“I will—not! I love Guy like a brother, but——”
“Oh, you fellows make me weary!” sighed Nick. “No sporting blood at all! No——”
“Is that your idea of sporting?” jeered Ted. “Get on a hot, stuffy little one-horse train and dawdle down to Needham Junction, four miles away, in something like half an hour? I’ve made that trip once this fall and, Fortune aiding me, I shan’t make it again!”
“Come on to supper,” said Bert. “It’s almost a quarter of. It will be cooler over there on the steps than it is here, too.”
“Just when I was beginning to get comfortable,” mourned Nick. “Say, Ted, did you do this last year?”
“Sure! Do what?”
“Come up for early practice.”
“I did.

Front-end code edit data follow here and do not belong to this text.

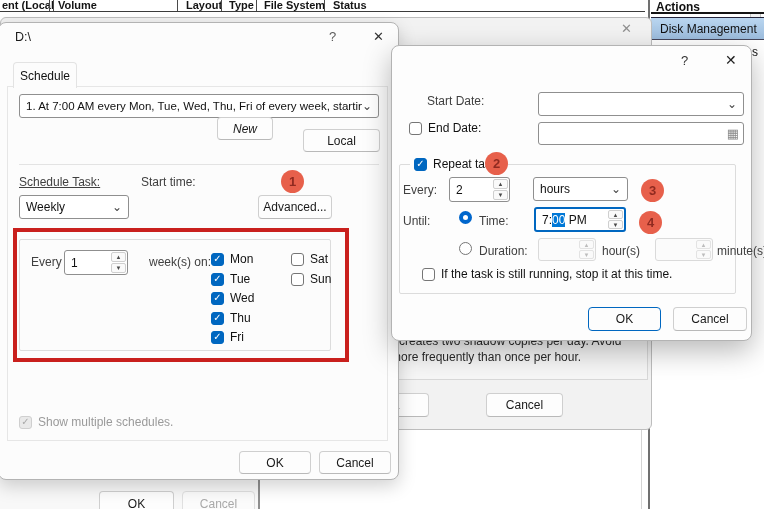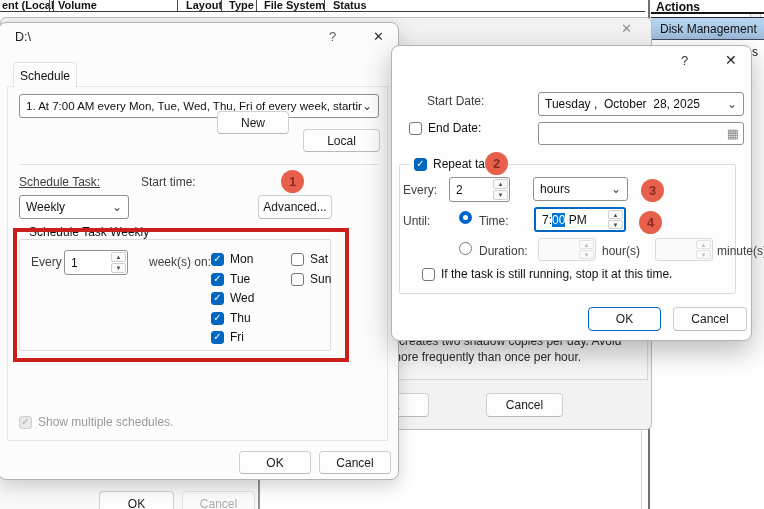--- a/index.html
+++ b/index.html
@@ -214,7 +214,6 @@
 
     <span class="lbl" style="left:35px;top:48px;">Start Date:</span>
     <div class="combo" style="left:146px;top:46px;width:206px;height:24px;">
-      <span class="txt">Tuesday ,  October  28, 2025</span>
       <span class="chev">⌄</span>
     </div>
 

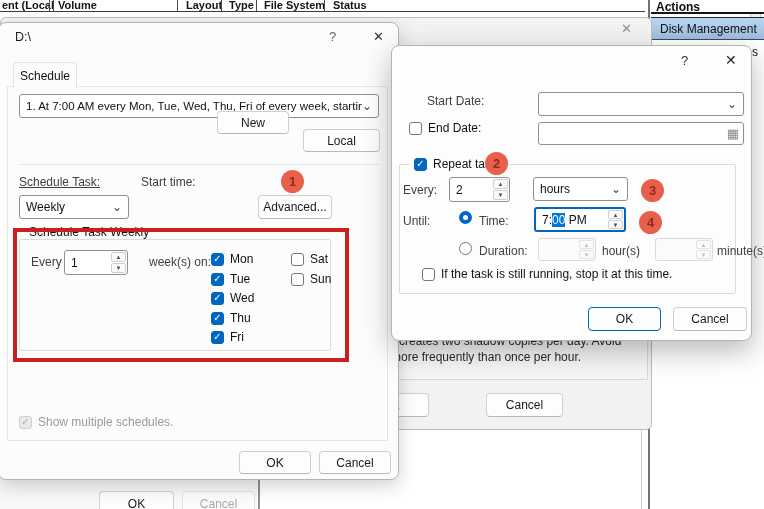--- a/index.html
+++ b/index.html
@@ -117,7 +117,7 @@
       <span class="chev">⌄</span>
     </div>
 
-    <div class="btn" style="left:218px;top:88px;width:72px;height:23px;">
+    <div class="btn" style="left:218px;top:94px;width:56px;height:23px;font-style:italic;">
       <span>New</span>
     </div>
     <div class="btn" style="left:304px;top:106px;width:77px;height:23px;">

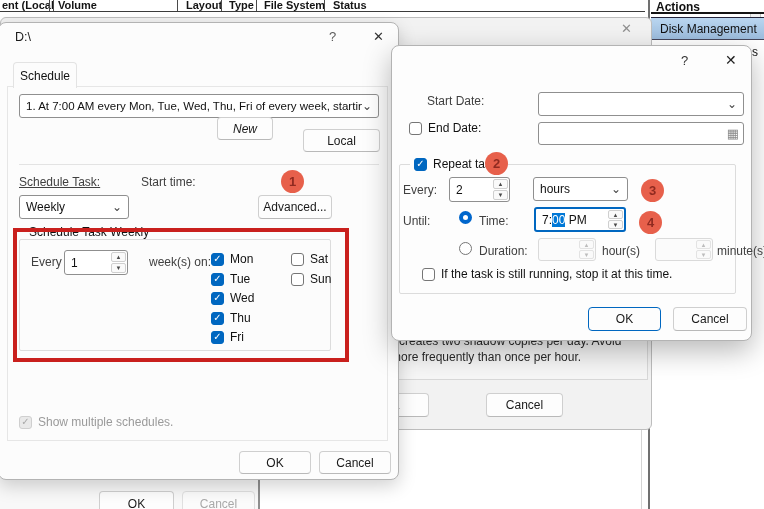--- a/index.html
+++ b/index.html
@@ -138,7 +138,6 @@
     </div>
 
     <div class="grp" style="left:20px;top:216px;width:312px;height:112px;"></div>
-    <span class="gcap" style="left:26px;top:202px;background:#fcfcfc;">Schedule Task Weekly</span>
 
     <span class="lbl" style="left:32px;top:232px;">Every</span>
     <div class="sfield" style="left:65px;top:227px;width:64px;height:25px;">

And we had ten days of it last fall instead of only a week. You fellows needn’t kick!”
“I do kick, though, Teddy, old scout! Look here, you! I gave up a whole week of the best sort of fun at Deal Beach to come up here and frizzle and fry in my juices and chase a contemptible football over a sun-smitten cow-pasture! Needn’t kick, eh? Why, man, back there there’s a nice cool breeze off the ocean and a band playing moosics and piles of eats and—and nothing to do but play around! And just because I’m—I’m patriotic enough and unselfish enough to leave all that you lie there like a ton of bricks and tell me I needn’t kick! I do kick! I’m kicking!”